Takut Jalani Rapid Test, Para Pedagang Pasar Jakarta Dijemput Paksa

Daurina Lestari, Lis Yuliawati

VIVA – Pemerintah Kota Jakarta Pusat menggelar rapid test COVID-19 terhadap para pedagang di Pasar Kambing, Jakarta Pusat, Senin, 8 Juni 2020.

Reporter tvOne melaporkan, para pedagang takut untuk dilakukan rapid test. Petugas pun terpaksa menjemput paksa mereka.

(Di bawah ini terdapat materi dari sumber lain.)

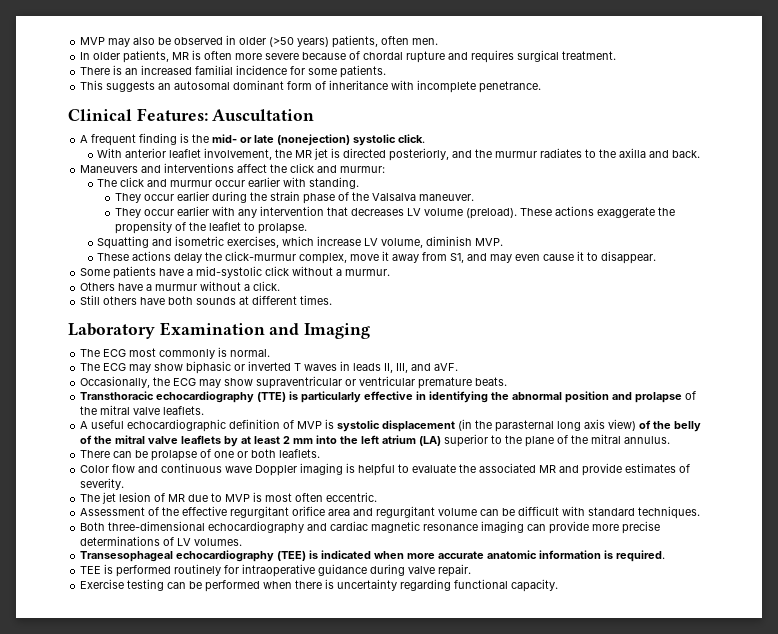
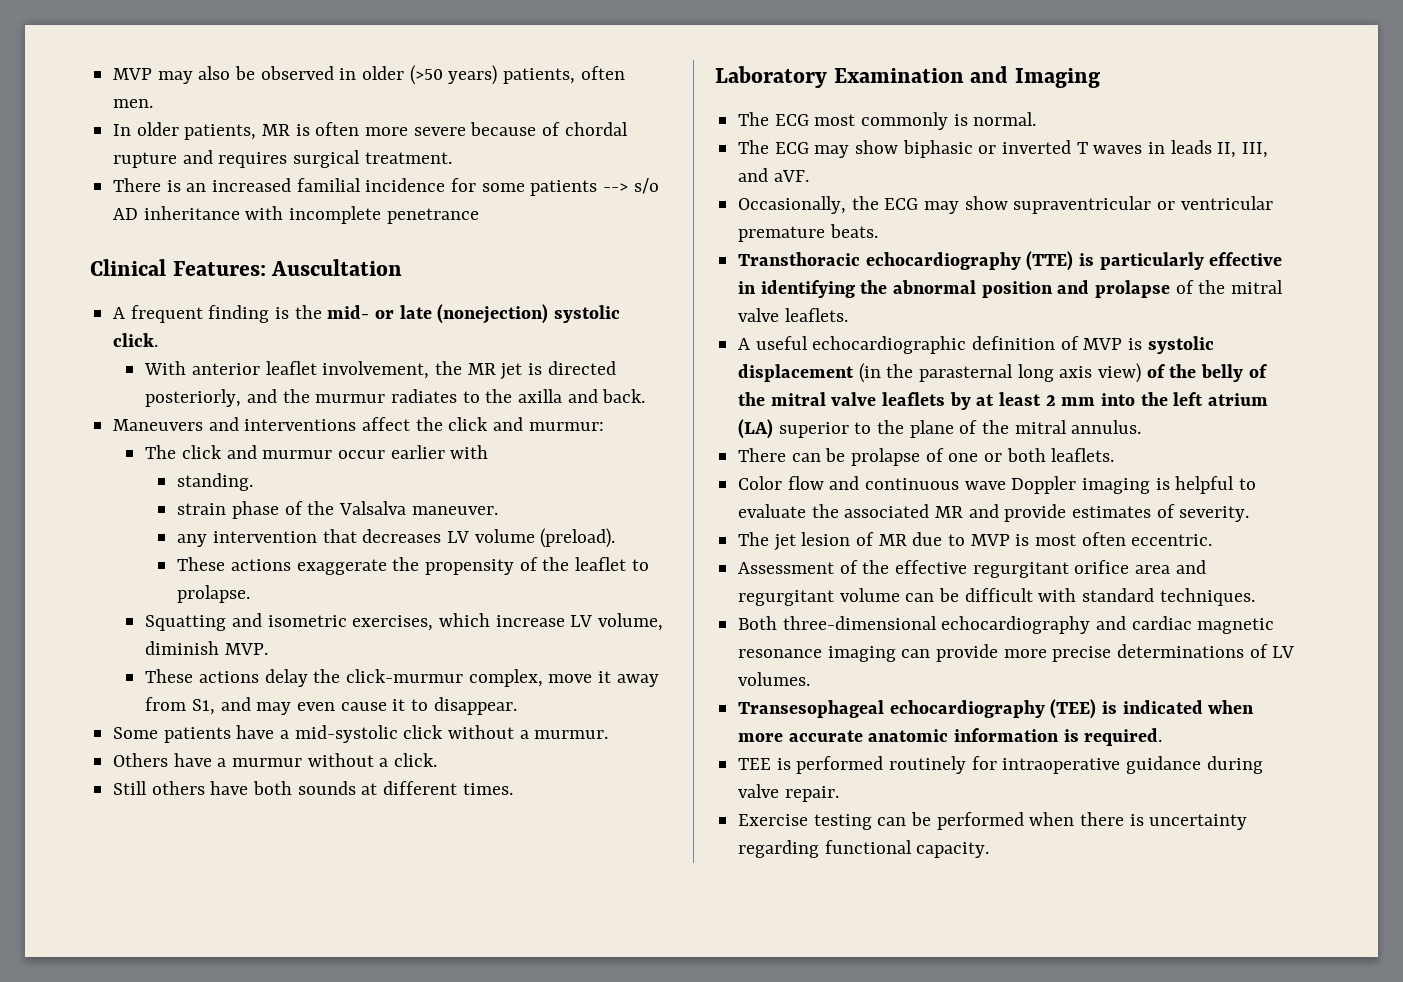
- There is an increased familial incidence for some patients.
- This suggests an autosomal dominant form of inheritance with incomplete penetrance.
+ There is an increased familial incidence for some patients --> s/o AD inheritance with incomplete penetrance
- The click and murmur occur earlier with standing.
+ The click and murmur occur earlier with
+ standing.
- They occur earlier during the strain phase of the Valsalva maneuver.
+ strain phase of the Valsalva maneuver.
- They occur earlier with any intervention that decreases LV volume (preload). These actions exaggerate the propensity of the leaflet to prolapse.
+ any intervention that decreases LV volume (preload).
+ These actions exaggerate the propensity of the leaflet to prolapse.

Rapid test massal dilakukan terhadap para pedagang Pasar Lontar, Pasar Kebon Melati dan Pasar Lontar, Jakarta Pusat. 

Para pedagang menghindar dari rapid test ini karena takut. Beberapa di antaranya bahkan kabur. Mereka mengaku takut jika dinyatakan reaktif maka akan diisolasi, sehingga berdampak terhadap dagangan mereka.

Pemeriksaan rapid test ini sebagai antisipasi cluster penyebaran COVID-19 di area pasar yang rentan dengan penularan. Terlebih di wilayah ini, angka Orang Dalam Pemantauan (ODP) dan Pasien Dalam Pengawasan (PDP) masih tinggi.

Baca juga: China dan WHO Berbohong Tentang COVID-19, Cek Faktanya

Yayuk, pedagang, mengaku awalnya dia takut untuk menjalani rapid test. Namun, setelah menjalani rapid test itu, dia tak lagi takut. "Sekarang rasanya enak-enak aja. Tadi deg-degan takut," ujarnya.

Camat Tanah Abah Yassin Pasaribu mengatakan, hari ini pihaknya memaksa pedagang untuk ikut rapid test. "Karena (masyarakat) sudah harus dipaksa, tidak bisa lagi diimbau agar masyarakat datang sendiri," ujarnya.